Oral and periodontal symptoms are reportedly manifested in various kinds of leukemia and particularly in acute or subacute forms [19, 20]. Gingival enlargement is also likely to develop in acute leukemia and in the subleukemic phase [21, 22]. Moreover, specific types of leukemia (i.e., acute myelomonocytic leukemia [FAB classification: M4] and acute monocytic leukemia [FAB classification: M5] are reportedly susceptible to the gingival infiltration of leukemic cells [12, 14]). Dreizen et al. [23] reported that among 1,076 adult leukemia patients, gingival hyperplasia was observed in 66.7% of those with M5, 18.5% of those with M4, and 3.7% of those with M1 and M2 leukemia. It has also been reported that gingival enlargement does not generally develop in edentulous patients [20, 23], although gingival infiltration of leukemic cells was observed on fine-needle aspiration cytology in an edentulous patient with acute M4 leukemia [21].

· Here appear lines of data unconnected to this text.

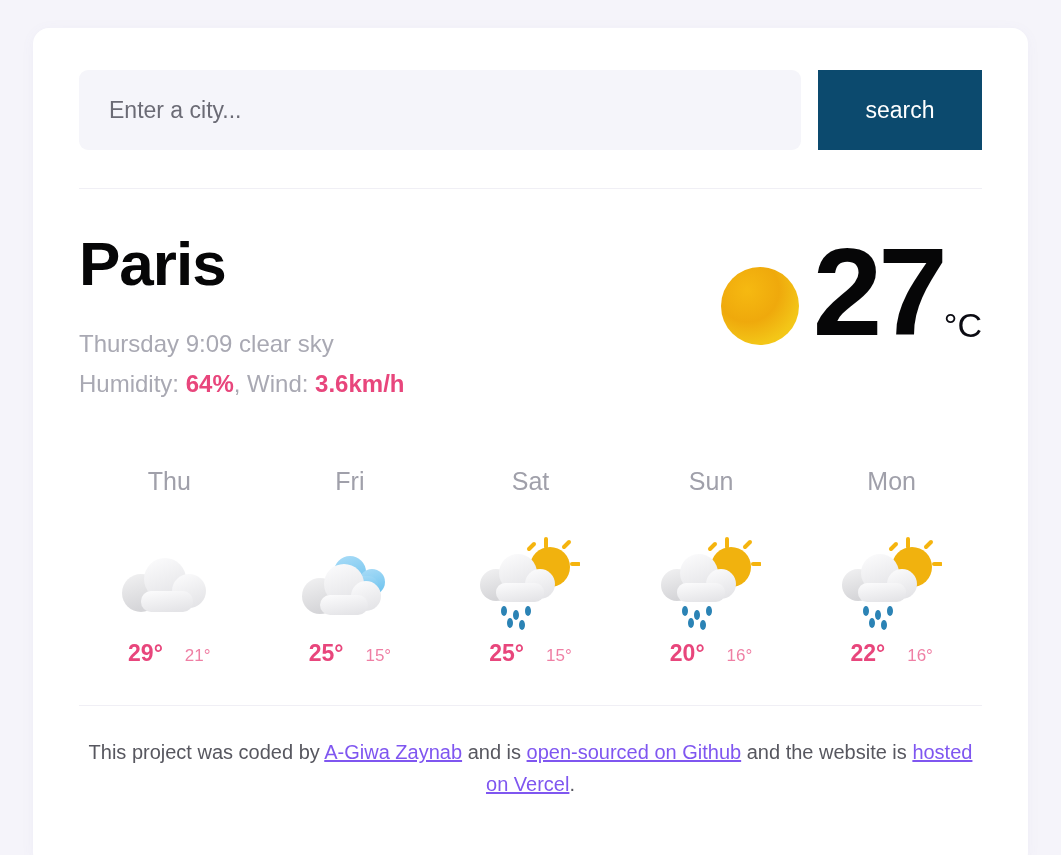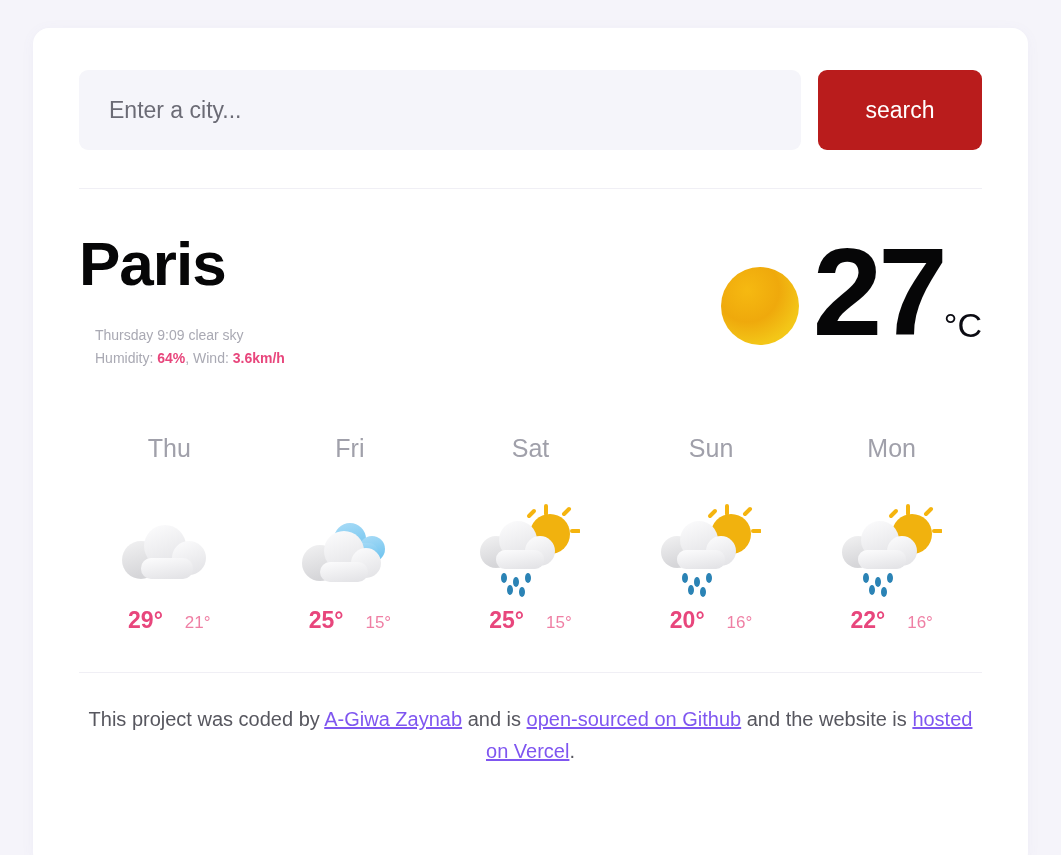--- a/index.html
+++ b/index.html
@@ -30,41 +30,41 @@
     padding: 0 30px;
     font-size: 23px;
     font-family: "Liberation Sans", sans-serif;
     color: #4a4a55;
     outline: none;
   }
   .search-input::placeholder { color: #6b6b75; }
   .search-button {
     width: 164px;
     height: 80px;
-    background: #b91c1c;
+    background: #0c4a6e;
     border: none;
-    border-radius: 9px;
+    border-radius: 0;
     color: #ffffff;
     font-size: 23px;
     font-family: "Liberation Sans", sans-serif;
     cursor: pointer;
   }
 
   .divider { height: 1px; background: #f0eff5; margin: 38px 0 0 0; }
 
   
   .current { display: flex; align-items: flex-start; justify-content: space-between; margin-top: 42px; }
   .city {
     font-size: 62px;
     font-weight: bold;
     color: #060607;
     letter-spacing: -1px;
     line-height: 1.05;
   }
-  .meta { margin-top: 28px; font-size: 14px; color: #a9a9b3; line-height: 1.65; margin-left: 16px; }
+  .meta { margin-top: 28px; font-size: 24px; color: #a9a9b3; line-height: 1.65; }
   .meta .hl { color: #e8467c; font-weight: bold; }
 
   .temp-block { display: flex; align-items: flex-end; margin-top: 4px; padding-right: 0px; }
   .sun-big {
     width: 78px; height: 78px; border-radius: 50%;
     margin-top: 32px; margin-right: 14px;
     background: radial-gradient(circle at 34% 30%, #f6b911 0%, #efa90c 42%, #f3c517 72%, #f7d21c 100%);
   }
   .temp-value {
     font-size: 125px;

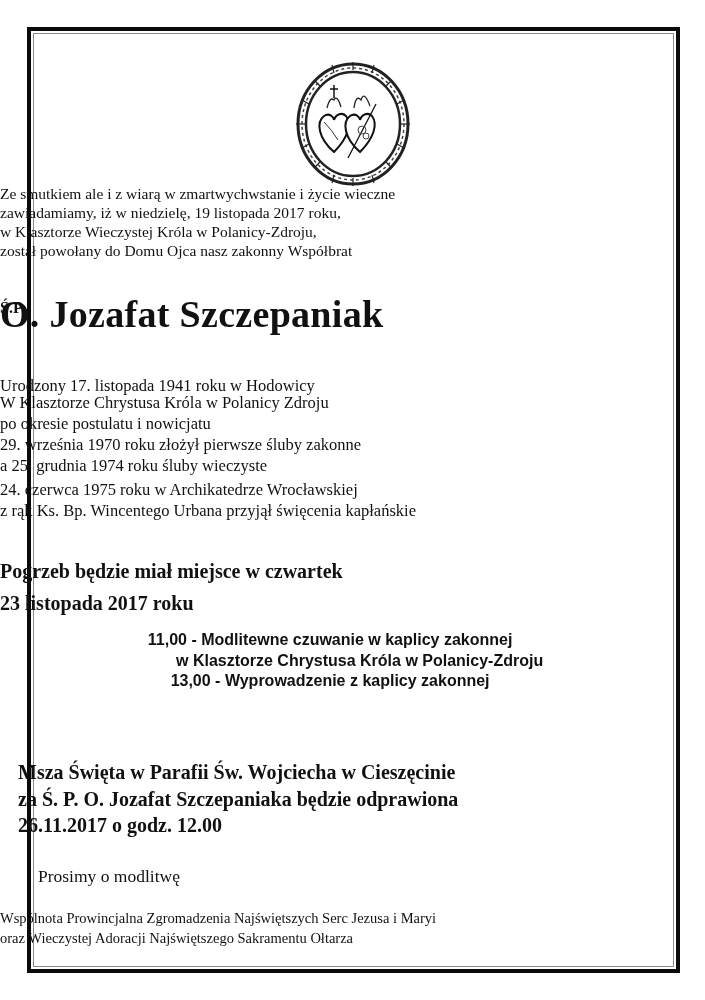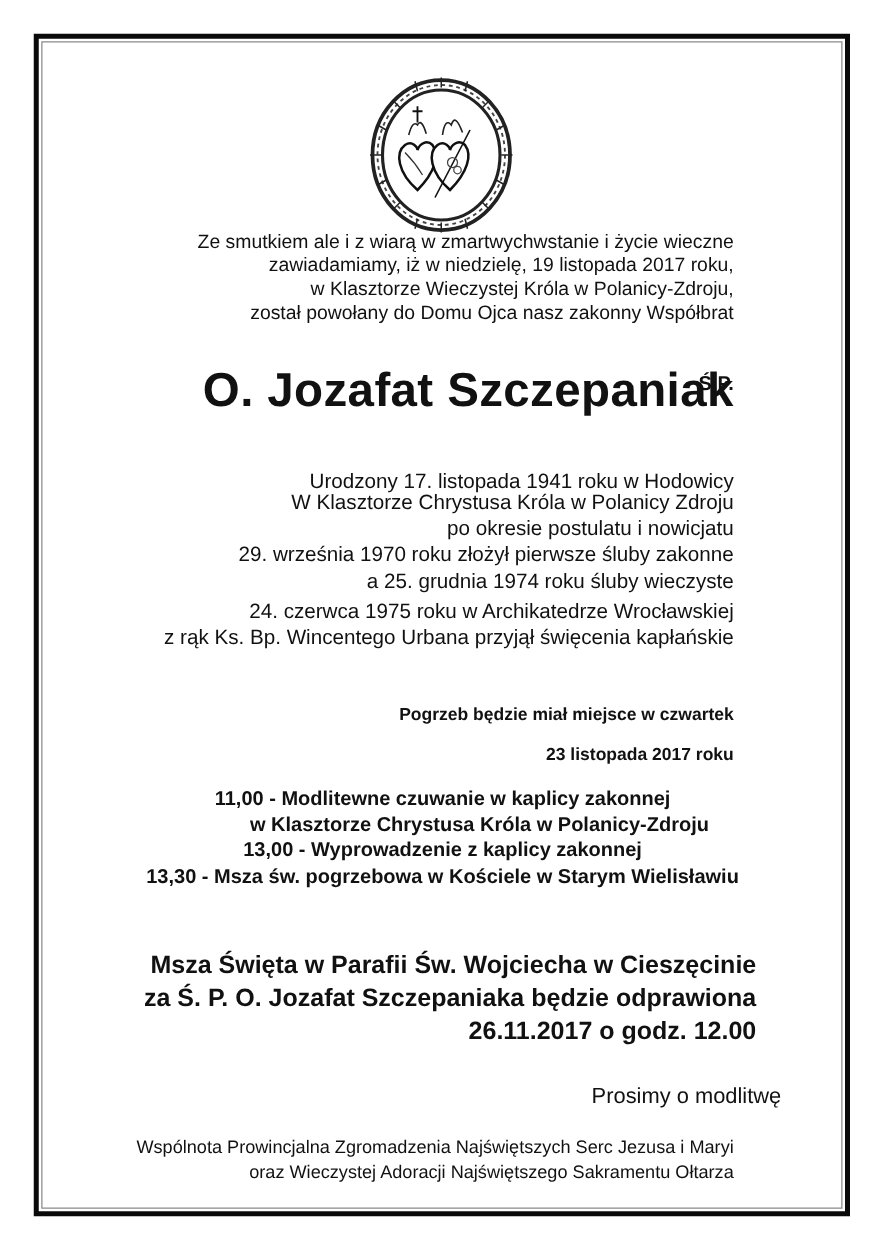--- a/index.html
+++ b/index.html
@@ -3,28 +3,28 @@
 <meta charset="utf-8">
 <style>
   html, body { margin: 0; padding: 0; background: #ffffff; }
   body { width: 705px; height: 1000px; position: relative; overflow: hidden;
          font-family: "Liberation Sans", "DejaVu Sans", sans-serif; color: #111; }
   .frame-outer { position: absolute; left: 27px; top: 27px; width: 653px; height: 946px;
                  box-sizing: border-box; border: 4px solid #0a0a0a; }
   .frame-inner { position: absolute; left: 2px; top: 2px; right: 2px; bottom: 2px;
                  border: 1px solid #8a8a8a; }
   .emblem { position: absolute; left: 294px; top: 60px; width: 118px; height: 128px; }
-  .t { position: absolute; left: 0; width: 587px; text-align: right; white-space: nowrap; }
+  .t { position: absolute; left: 0; width: 587px; text-align: left; white-space: nowrap; font-family: Liberation Serif, serif; }
   .intro { top: 184px; font-size: 15.5px; line-height: 19px; }
   .sp { top: 283px; font-size: 16px; font-weight: bold; margin-top: 16px; }
   .name { top: 292px; font-size: 38px; font-weight: bold; letter-spacing: 0.3px; }
   .born { top: 376px; font-size: 16.5px; }
   .vows { top: 392px; font-size: 16.5px; line-height: 21px; }
   .ord { top: 479px; font-size: 16.5px; line-height: 21px; }
-  .funeral { top: 555px; font-size: 14px; font-weight: bold; line-height: 32px; }
+  .funeral { top: 555px; font-size: 20px; font-weight: bold; line-height: 32px; }
   .schedule { position: absolute; left: 117px; top: 630px; font-size: 16px; font-weight: bold; line-height: 20.5px; text-align: center; }
   .schedule .row { white-space: nowrap; }
   .schedule .cont { padding-left: 59px; }
   .mass { top: 759px; font-size: 20px; font-weight: bold; line-height: 26.5px; left: 18px; }
   .pray { top: 866px; font-size: 17.5px; margin-left: 38px; }
   .footer { top: 908px; font-size: 14.5px; line-height: 20px; }
 </style>
 </head>
 <body>
 
@@ -95,21 +95,20 @@
 
 <div class="t funeral">
   <div>Pogrzeb będzie miał miejsce w czwartek</div>
   <div>23 listopada 2017 roku</div>
 </div>
 
 <div class="schedule">
   <div class="row"><span>11,00</span><span> - </span><span>Modlitewne czuwanie w kaplicy zakonnej</span></div>
   <div class="row cont">w Klasztorze Chrystusa Króla w Polanicy-Zdroju</div>
   <div class="row"><span>13,00</span><span> - </span><span>Wyprowadzenie z kaplicy zakonnej</span></div>
-  <div class="row"><span>13,30</span><span> - </span><span>Msza św. pogrzebowa w Kościele w Starym Wielisławiu</span></div>
 </div>
 
 <div class="t mass">
   <div>Msza Święta w Parafii Św. Wojciecha w Cieszęcinie</div>
   <div>za Ś. P. O. Jozafat Szczepaniaka będzie odprawiona</div>
   <div>26.11.2017 o godz. 12.00</div>
 </div>
 
 <div class="t pray">Prosimy o modlitwę</div>
 

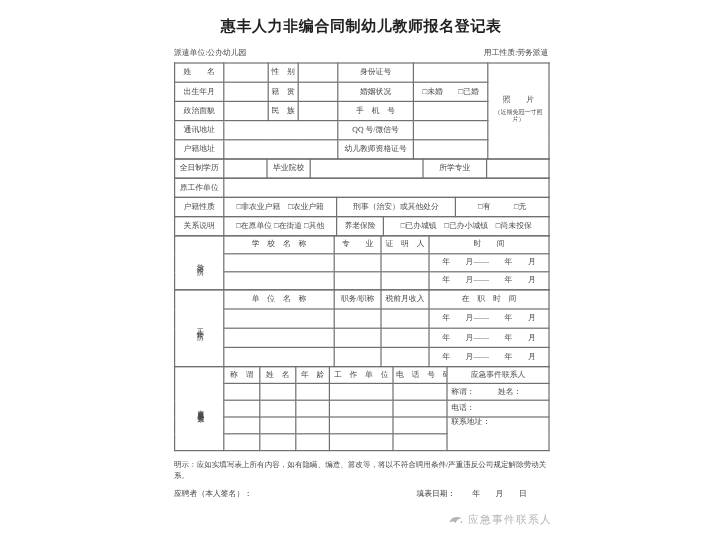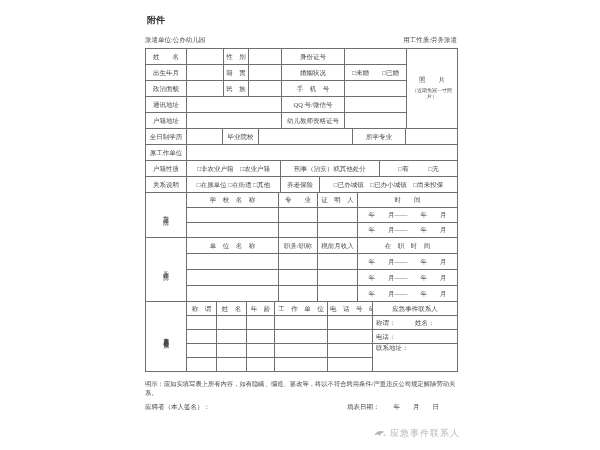--- a/index.html
+++ b/index.html
@@ -31,21 +31,21 @@
              gap:3px;color:#b5b5b5;font-family:"Liberation Sans","DejaVu Sans",sans-serif;
              font-size:9px;letter-spacing:1px;}
   .watermark svg{display:block;}
 </style>
 </head>
 <body>
 
 <div class="canvas">
   <div class="sheet">
 
-    <div class="attachment">附件</div>
+    <div class="title">惠丰人力非编合同制幼儿教师报名登记表</div>
 
     <div class="meta">
       <span>派遣单位:公办幼儿园</span>
       <span>用工性质:劳务派遣</span>
     </div>
 
     <table>
       <colgroup>
           <col style="width:41px">
           <col style="width:37px">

Gingival enlargement in leukemic patients is known to disappear without any specific periodontal treatment [22]. However, enlarged gingiva facilitates plaque accumulation and food impaction, and complicates oral hygiene practice. This may lead to gingival inflammation with secondary gingival swelling. Patients in these cases are also concerned about bleeding during routine oral hygiene practice. There has been a report of a possible association between patient-reported gingival bleeding and a reduced platelet count [24]. Although plummeting platelet counts may evoke a tendency toward bleeding, Angst et al. [25] recently demonstrated that there was no statistically significant correlation between platelet count and the gingival index and bleeding on probing, and that the gingival index is, rather, related to plaque accumulation. For the patients discussed in the present report, the use of a soft brush with gentle motion and supplemental mouth rinsing were recommended.

Dentists may face a dilemma regarding whether any dental treatment will aggravate the leukemic situation and alter the patient's systemic condition [26]. Some may be concerned that while routine dental treatment and even self-performed oral hygiene practice will increase the risk of bacteremia, untreated inflammation may contribute to morbidity. The following brief guidelines may be of assistance in this context. First, patients with hematologic malignancies including leukemia should be clinically and radiologically examined for the presence of oral manifestations of the malignancies, periodontal disease, and osteolytic lesions [27, 28]. Second, strict oral hygiene instructions and the removal of potential sources of oral infection should precede any cancer treatment [29]. Clinicians may frequently encounter periodontal diseases of varying degrees, and chronic periodontitis can be aggravated without specific clinical signs [26]. Therefore, scaling, subgingival debridement, mouth rinsing, extraction of nonsalvageable teeth, and administration of antibiotics should be performed prior to cancer therapy. However, all procedures should be supervised by hematologic professionals, and blood testing for preoperative evaluation is mandatory [27]. Moreover, patients in a severe or recurrent state should only be administered palliative or emergency treatment.

Gingival enlargement can be caused by underlying systemic diseases that may sometimes be lethal. The present case report describes two patients presenting with gingival enlargement as an early sign of AML. Dentists may be misguided by the rarity of this type of encounter, ignorance, or the presence of a combined infectious state, leading them to make incorrect treatment decisions. It must always be considered that oral signs and symptoms can be signs of a systemic condition.

Notes

No potential conflict of interest relevant to this article was reported.